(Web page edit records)
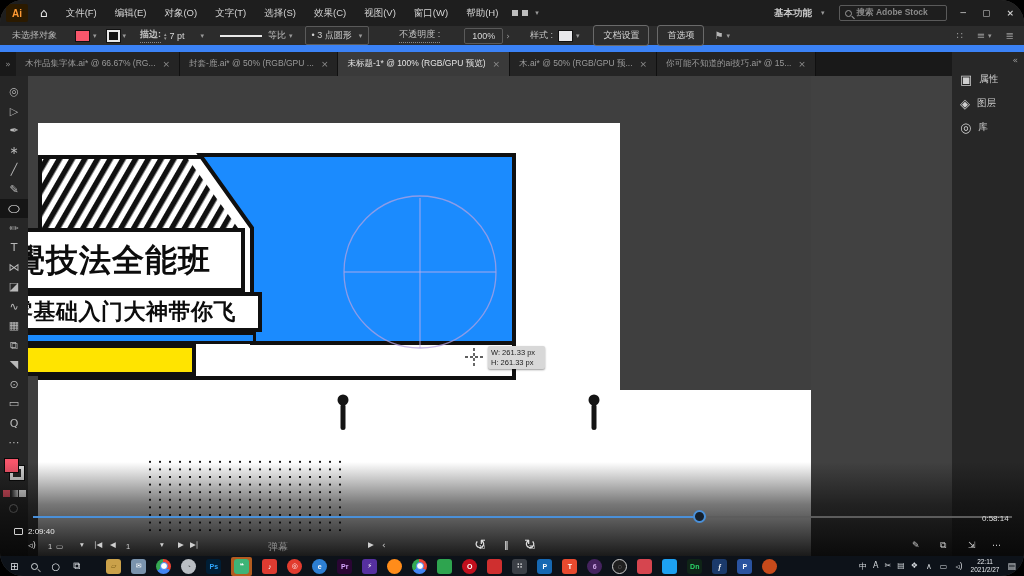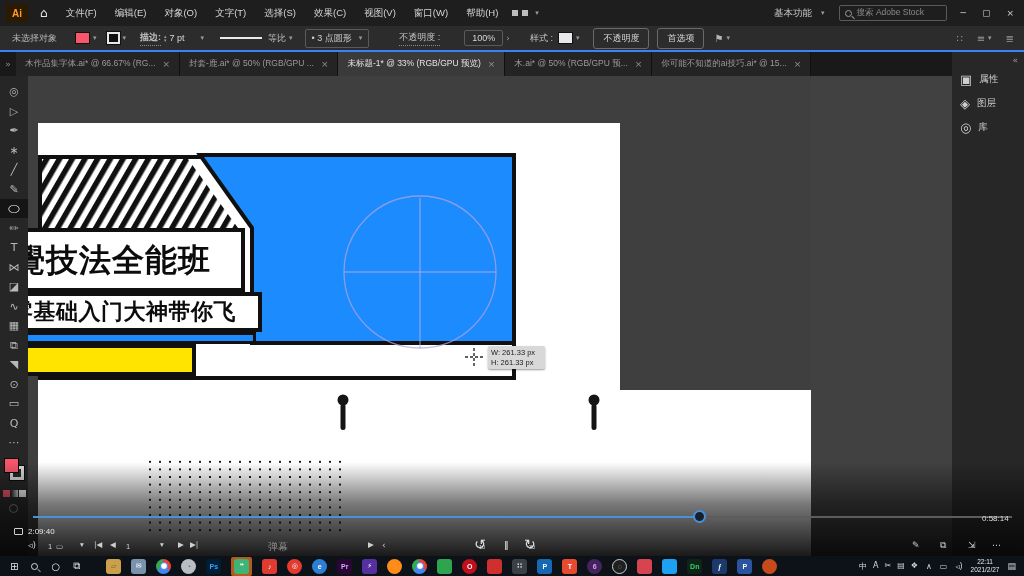"Ai" .screen { border-radius: none -> 23px }
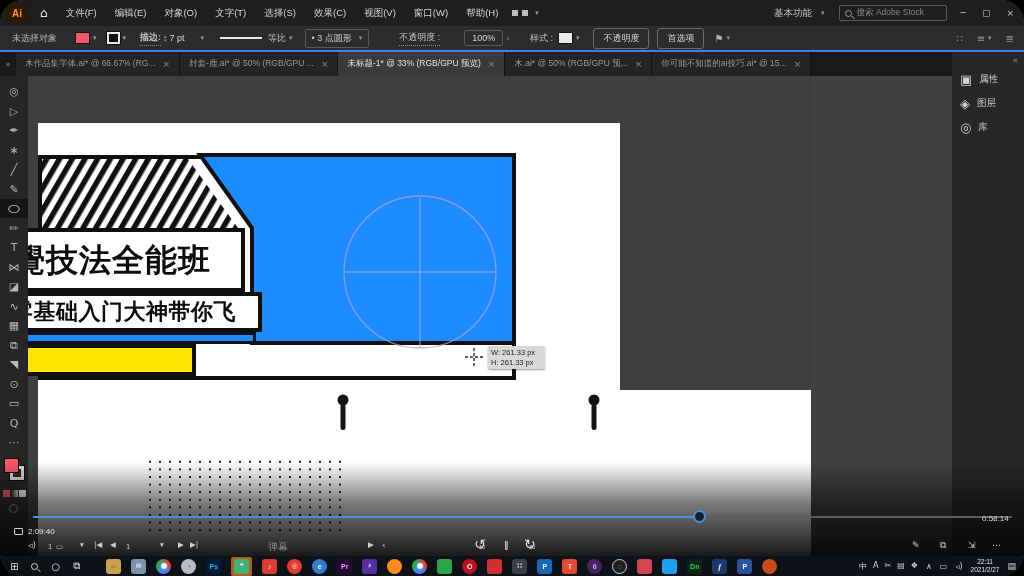"基本功能" .mb-right { font-weight: none -> bold }
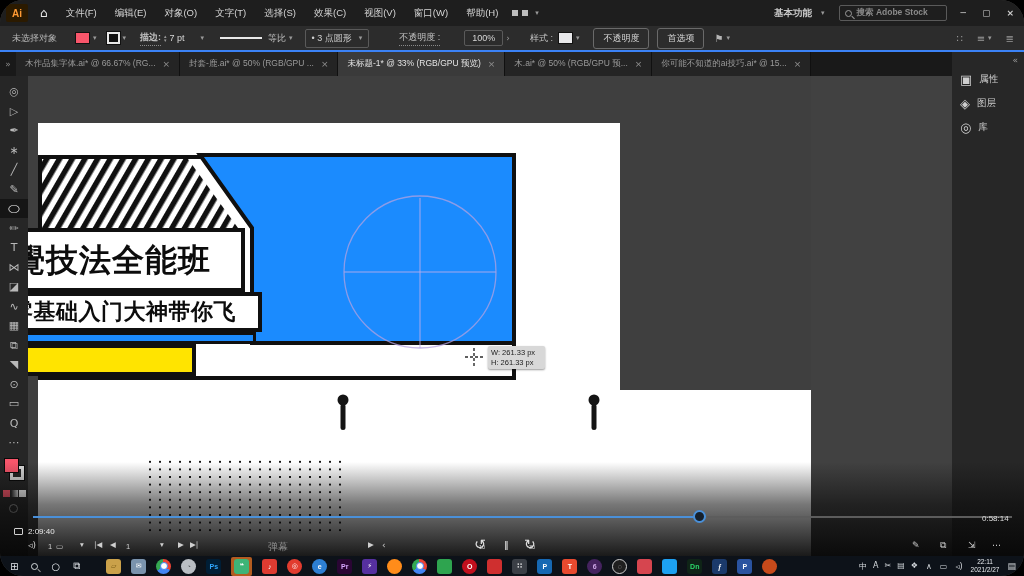"未选择对象" .optionsbar { border-bottom: 2px solid #3b82f6 -> 7px solid #3b82f6 }
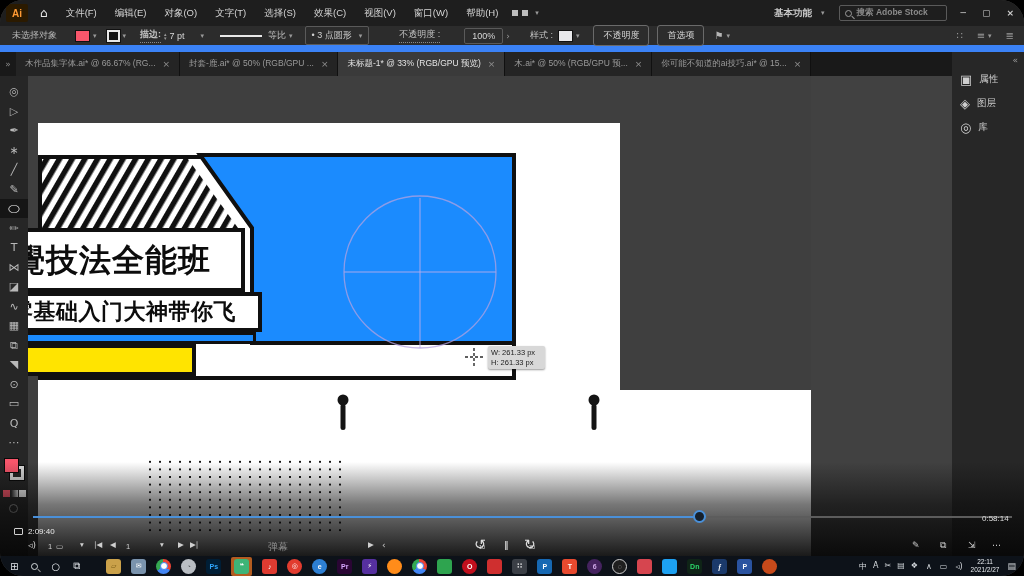"不透明度" span.ob { text: 不透明度 -> 文档设置 }
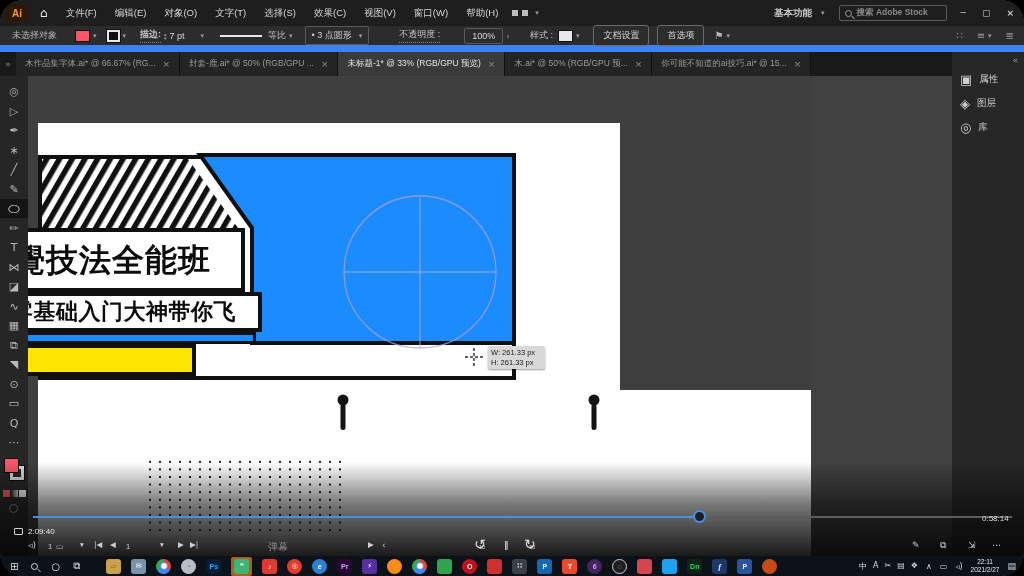"未标题-1* @ 33% (RGB/GPU 预览)" span { text: 33% -> 100% }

*What you should do*. When copying the entries above, keep each word as it is and exclude any image.

*Final answer*.
"Ai" .screen { border-radius: none -> 23px }
"基本功能" .mb-right { font-weight: none -> bold }
"未选择对象" .optionsbar { border-bottom: 2px solid #3b82f6 -> 7px solid #3b82f6 }
"不透明度" span.ob { text: 不透明度 -> 文档设置 }
"未标题-1* @ 33% (RGB/GPU 预览)" span { text: 33% -> 100% }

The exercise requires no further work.